Job Scheduling in Datacenters using Constraint Controlled RL
Vanamala Venkataswamy

TL;DR
This paper introduces a novel constraint-controlled reinforcement learning approach using PID Lagrangian methods for online job scheduling in green datacenters, balancing revenue maximization and delay minimization amid intermittent renewable energy supply.
Contribution
It proposes a new RL-based scheduler employing PID control for Lagrange multipliers, effectively managing multiple conflicting objectives in green datacenter job scheduling.
Findings
Improved scheduling performance over baseline policies.
Effective handling of multiple objectives simultaneously.

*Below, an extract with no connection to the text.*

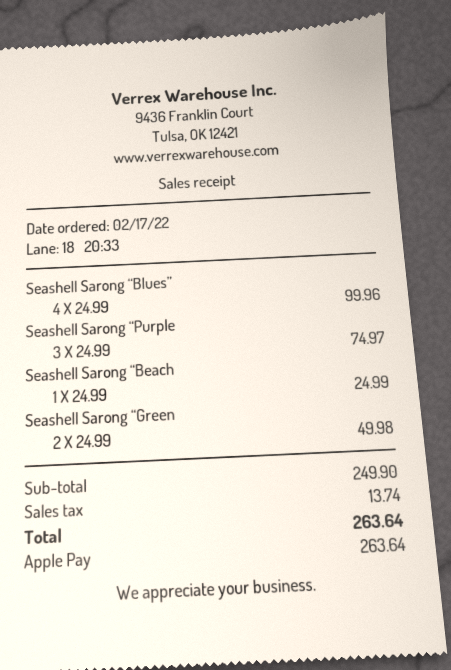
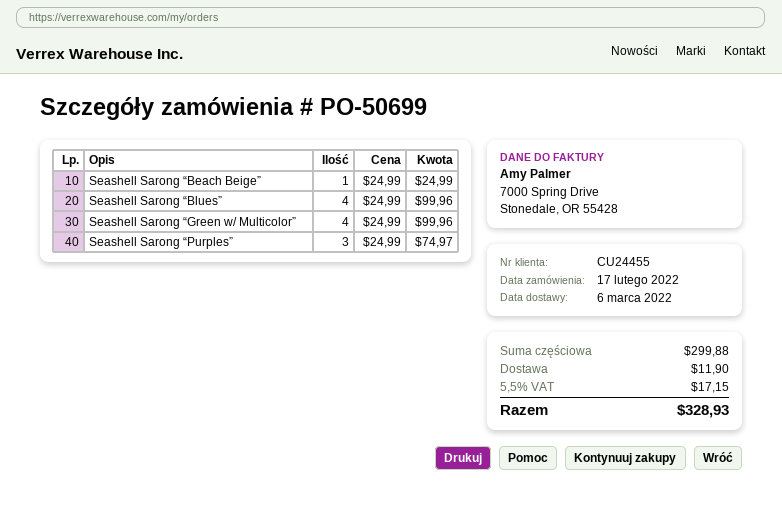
Seashell Sarong “Green: 2 x 24.99 = 49.98 -> 4 x 24.99 = 99.96
subtotal: 249.90 -> 299.88
shipping: none -> 11.90
tax: 13.74 -> 17.15
total: 263.64 -> 328.93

Stable learning dynamics achieved through PID control.
Abstract
This paper studies a model for online job scheduling in green datacenters. In green datacenters, resource availability depends on the power supply from the renewables. Intermittent power supply from renewables leads to intermittent resource availability, inducing job delays (and associated costs). Green datacenter operators must intelligently manage their workloads and available power supply to extract maximum benefits. The scheduler's objective is to schedule jobs on a set of resources to maximize the total value (revenue) while minimizing the overall job delay. A trade-off exists between achieving high job value on the one hand and low expected delays on the other. Hence, the aims of achieving high rewards and low costs are in opposition. In addition, datacenter operators often prioritize multiple objectives, including high system utilization and job completion. To accomplish the…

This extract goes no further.